Sitting in the seat of the International plow truck you start to feel like you can go anywhere and do anything, as long as anywhere includes snow and anything involves plowing it. Disengage the air brakes, pop it into gear and flick a switch on the centre console to drop the plow blade and off you go, making order out of the chaos that is a road covered in fluffy white flakes of frozen water.
As the blade lowers to the ground it makes a satisfying bump that can be felt through the cabin. A shock allows the blades to weather the many bumps that it inevitably hits going down the hundreds of kilometres of streets in Cranbrook.
My tour guide for the morning was Chad Girvin.
Girvin works the day shift driving one of the plow trucks or operating one of the graders. On Tuesday, Derrick Anderson, the Public Works Manager drove me out from the city’s yard to where Girvin was working in the north part of town. He was plowing one neighbourhood.
Of course, as the snow is pushed from the surface of the road it forms windrows, the bane of every homeowner’s snow shovelling existence. As the plow truck circles for the last time, residents start to come out, ready to shovel away the new windrows left by the plow.
Girvin said he always feels bad for leaving the long line of snow piled up. He indeed drives extra slow through the residential streets to keep the piles to a minimum.
As he makes his rounds he deals with obstacles such as parked cars, and has to remember where the sidewalks and concrete barriers begin or end.

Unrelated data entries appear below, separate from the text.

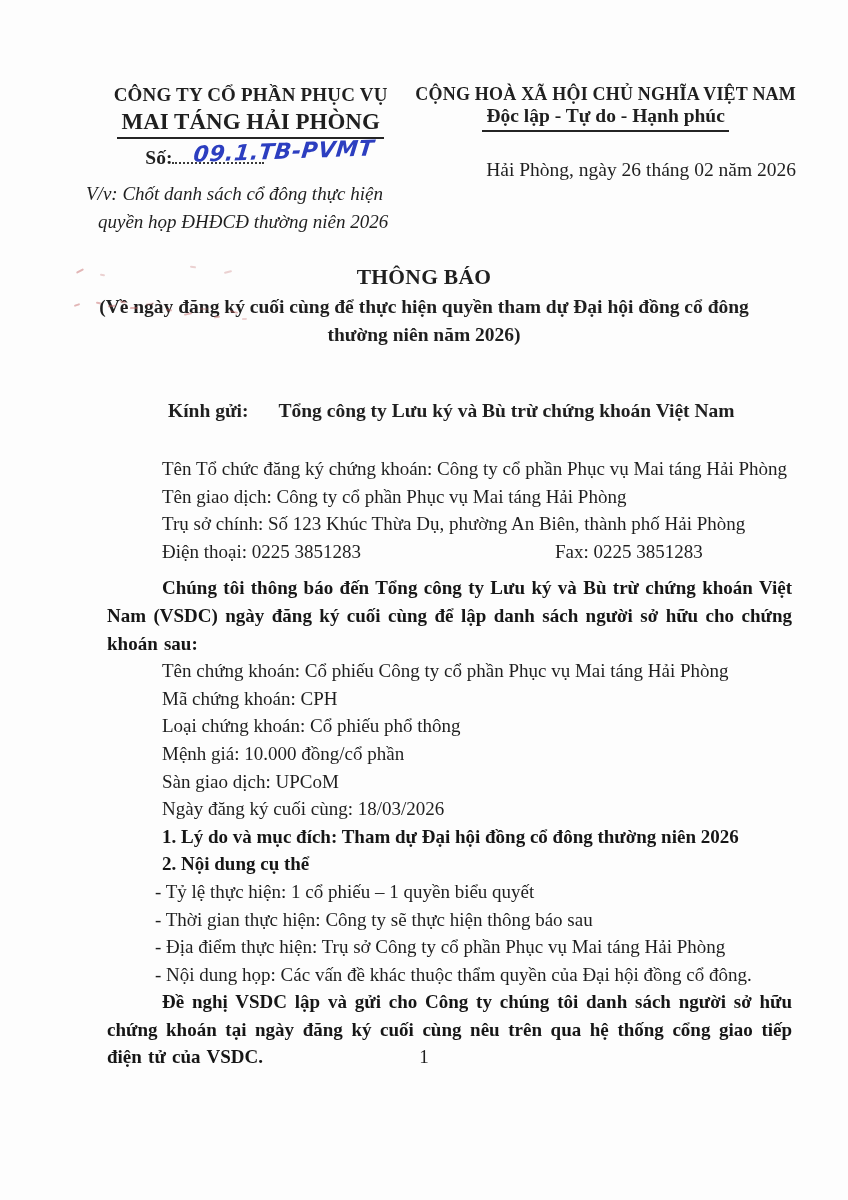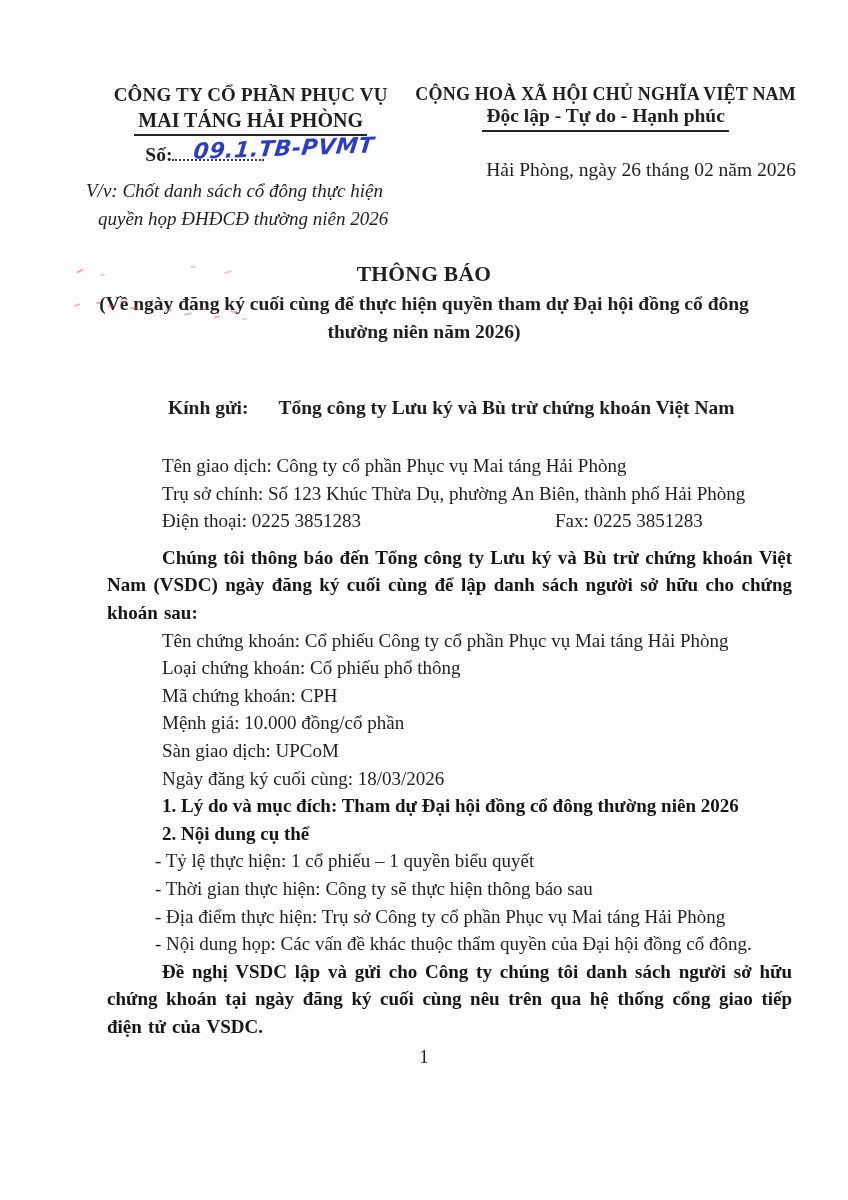--- a/index.html
+++ b/index.html
@@ -30,7 +30,7 @@
   .company1 { font-size: 19px; font-weight: bold; letter-spacing: .2px; white-space: nowrap; }
   .company2-wrap { margin-top: 3px; }
   .company2 {
-    display: inline-block; font-size: 20px; font-weight: bold;
+    display: inline-block; font-size: 23px; font-weight: bold;
     border-bottom: 2px solid #242424; padding: 0 4px 2px; white-space: nowrap;
   }
   .doc-number { margin-top: 5px; height: 32px; text-indent: 18px; white-space: nowrap; }

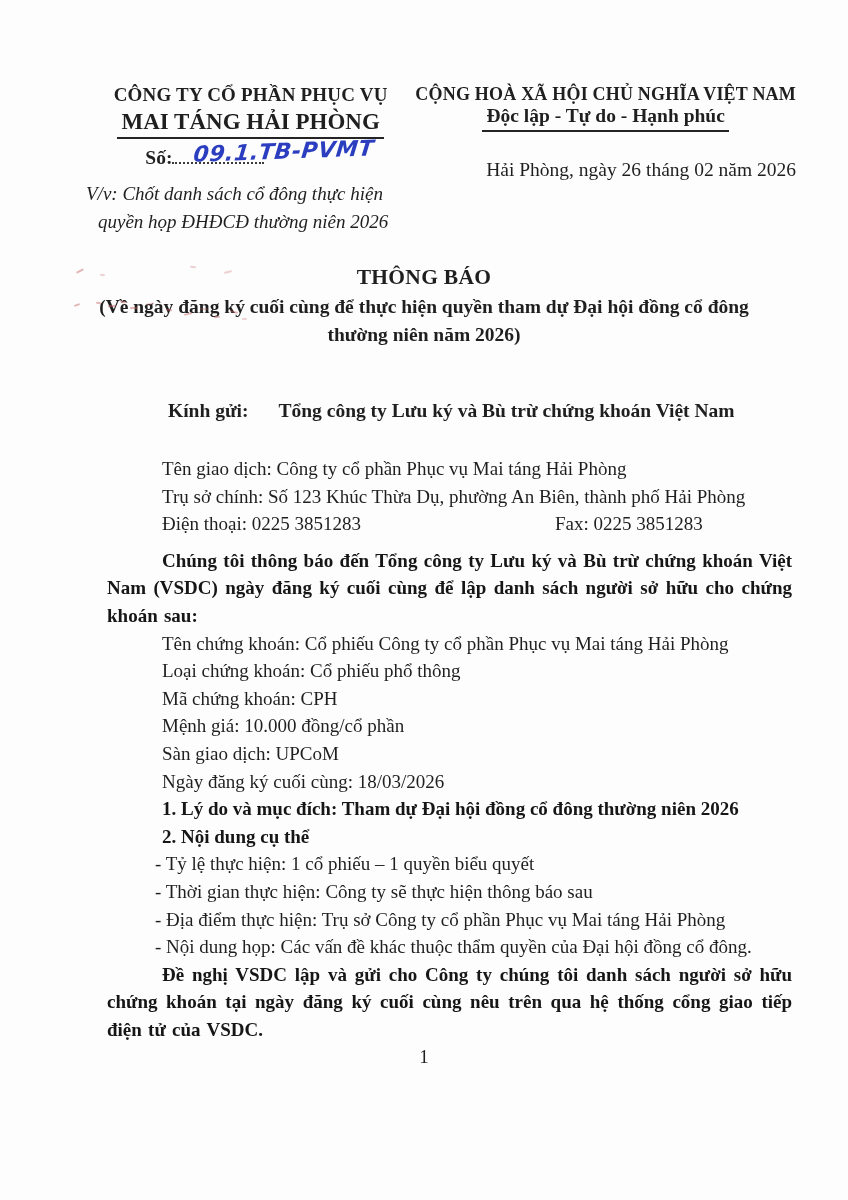--- a/index.html
+++ b/index.html
@@ -138,6 +138,7 @@
   </div>
 
   <div class="content">
+    <div class="ind">Tên Tổ chức đăng ký chứng khoán: Công ty cổ phần Phục vụ Mai táng Hải Phòng</div>
     <div class="ind">Tên giao dịch: Công ty cổ phần Phục vụ Mai táng Hải Phòng</div>
     <div class="ind">Trụ sở chính: Số 123 Khúc Thừa Dụ, phường An Biên, thành phố Hải Phòng</div>
     <div class="phone-row">

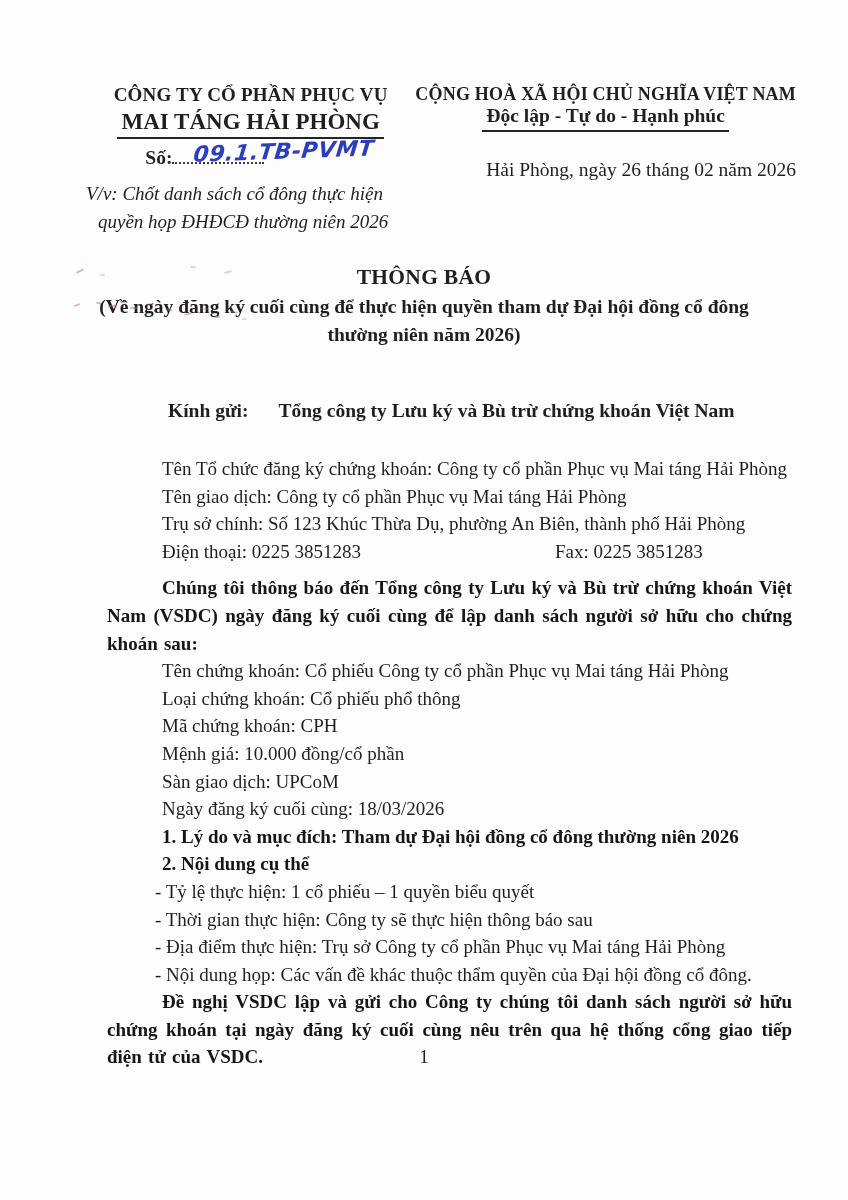--- a/index.html
+++ b/index.html
@@ -149,8 +149,8 @@
     <div class="para-bold announce">Chúng tôi thông báo đến Tổng công ty Lưu ký và Bù trừ chứng khoán Việt Nam (VSDC) ngày đăng ký cuối cùng để lập danh sách người sở hữu cho chứng khoán sau:</div>
 
     <div class="ind">Tên chứng khoán: Cổ phiếu Công ty cổ phần Phục vụ Mai táng Hải Phòng</div>
+    <div class="ind">Mã chứng khoán: CPH</div>
     <div class="ind">Loại chứng khoán: Cổ phiếu phổ thông</div>
-    <div class="ind">Mã chứng khoán: CPH</div>
     <div class="ind">Mệnh giá: 10.000 đồng/cổ phần</div>
     <div class="ind">Sàn giao dịch: UPCoM</div>
     <div class="ind">Ngày đăng ký cuối cùng: 18/03/2026</div>

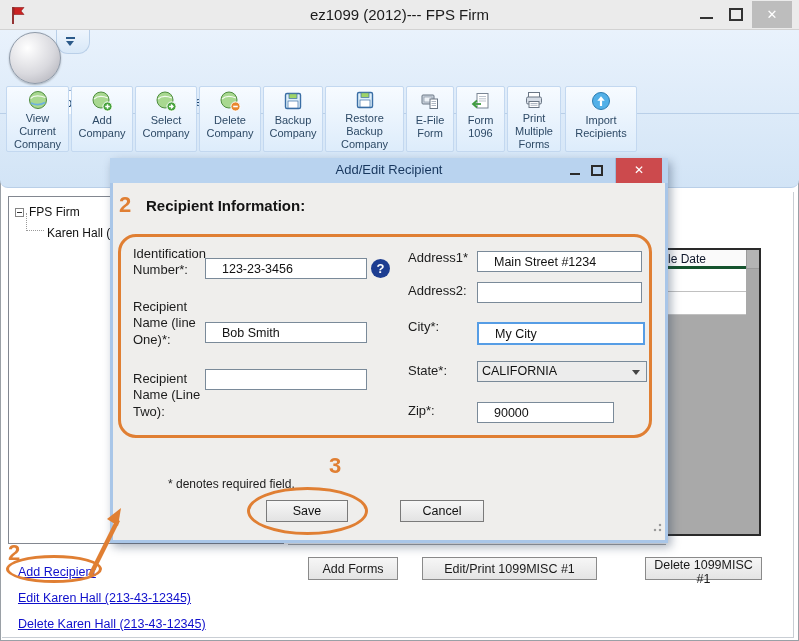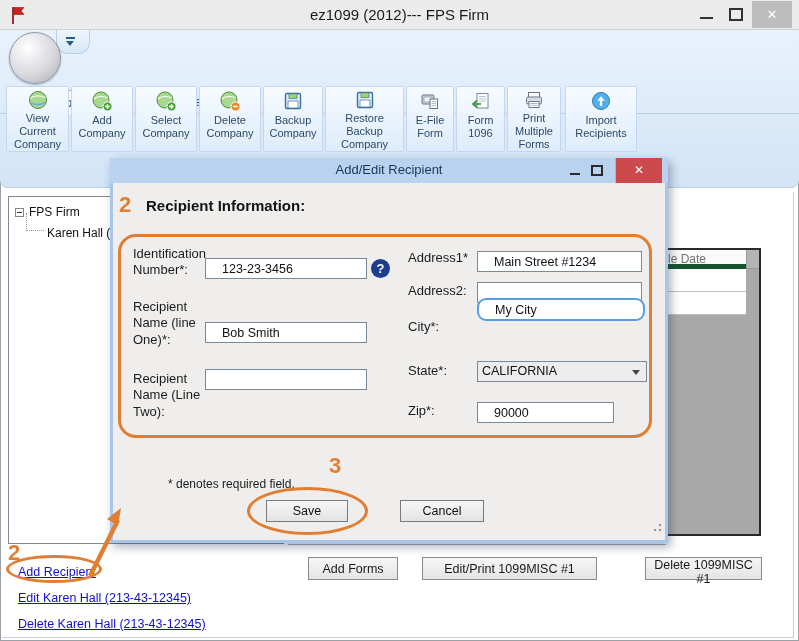--- a/index.html
+++ b/index.html
@@ -56,7 +56,7 @@
   .grid { position:absolute; left:600px; top:248px; width:161px; height:288px;
     background:#a9a9a9; border:2px solid #2a2a2a; overflow:hidden; }
   .grid-header { position:absolute; left:0; top:0; width:144px; height:19px; background:#fafafa;
-    border-bottom:5px solid #14532d; font-size:12px; color:#737373; line-height:19px; padding-left:66px; }
+    border-bottom:3px solid #14532d; font-size:12px; color:#0f172a; line-height:19px; padding-left:66px; }
   .grid-corner { position:absolute; left:144px; top:0; width:13px; height:19px; background:#b4b4b4;
     border-bottom:1px solid #9a9a9a; border-left:1px solid #9a9a9a; }
   .grid-row1 { position:absolute; left:0; top:19px; width:144px; height:23px; background:#fff; border-bottom:1px solid #c0c0c0; }

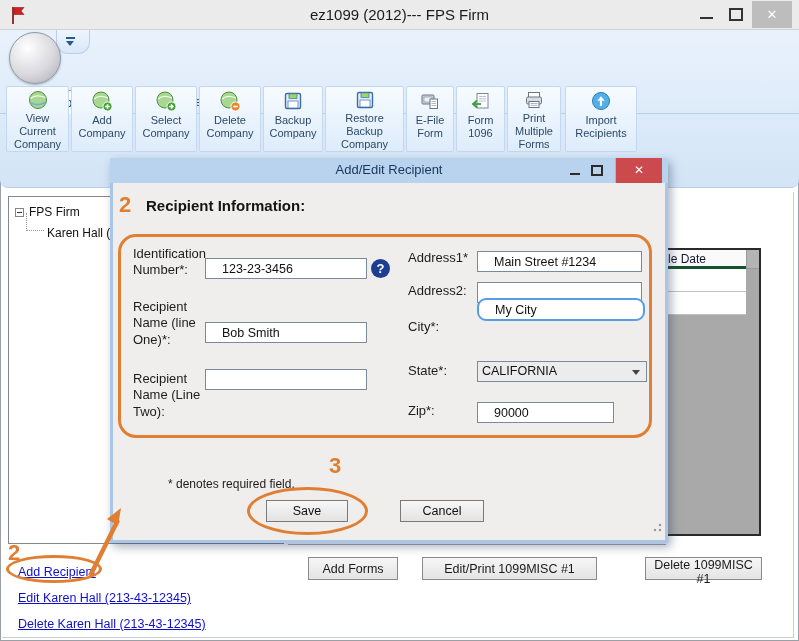--- a/index.html
+++ b/index.html
@@ -307,7 +307,7 @@
     <input class="finput" style="left: 367px; top: 124px; width: 165px;" value="">
 
     <div class="flabel" style="left:298px; top:161px;">City*:</div>
-    <input class="finput focused" style="left: 367px; top: 140px; width: 168px; border-radius: 9px;" value="My City">
+    <input class="finput focused" style="left: 367px; top: 164px; width: 168px;" value="My City">
 
     <div class="flabel" style="left:298px; top:205px;">State*:</div>
     <div class="fselect" style="left:367px; top:203px; width:170px;">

The instruments in the plow truck are not modern — rather they rely on the skills of operators like Girvin to maneuver safely around the vehicles that dot the streets.
Another series of buttons and gauges controls the rock spreader and salt brine sprayer. At every intersection, we leave patches of sand and gravel. When the weather is cold and icy the plow trucks visit intersection multiple times in a day to deposit more gravel, as vehicle traffic quickly disperses it. The salt brine doesn’t work under -10.
The city’s snow plow operation is able to clear the city roads in three to four days, but that’s only if another snowfall doesn’t hit.
Multiple snowfalls this week meant that timeline for clearing the snow was drawn out. After a big snowfall, snow is windrowed into the middle of the street downtown and piled.
Eventually, when those piles get high enough, the snow can be transported to the city’s snow storage area on the north end of town, down Theatre Road.
At the moment the lot is empty of snow and ready for piling.
The city has four plow trucks, two loaders, one grader and three sidewalk plows/sweepers.
The crews work on a priority route basis, clearing the main streets and avenues that see the most traffic, as well the routes that emergency vehicles take.
Wheelchair access is also high on the list. Then there is cleanup of public sidewalks and parks.
One of the things that really slows the cleanup of the roads down is the traffic itself.
Anderson said if nobody was on the roads and the weather cooperated, it would be a much easier and quicker cleanup of the snow.
Girvin said that his favourite part of the job is when he can help people out in a small way, perhaps by clearing a route for a senior or clearing someone’s special parking spot. He said he would go out of his way for that as long as it doesn’t take too much time off his route.
At the end of my two hour shift, they allow me to get a feel for the truck around the Public Works yard. The heavy truck plows through the piles of snow with ease, as it’s big turbo diesel heart pushes the rear wheels along. The truck doesn’t buck me off like a raging bronco, but rather feels like the trusty old stalwart pony that just keeps chugging along, content to push and pile snow.
The day gave me an appreciation for the snow clearing crews of Cranbrook and the fine work they do.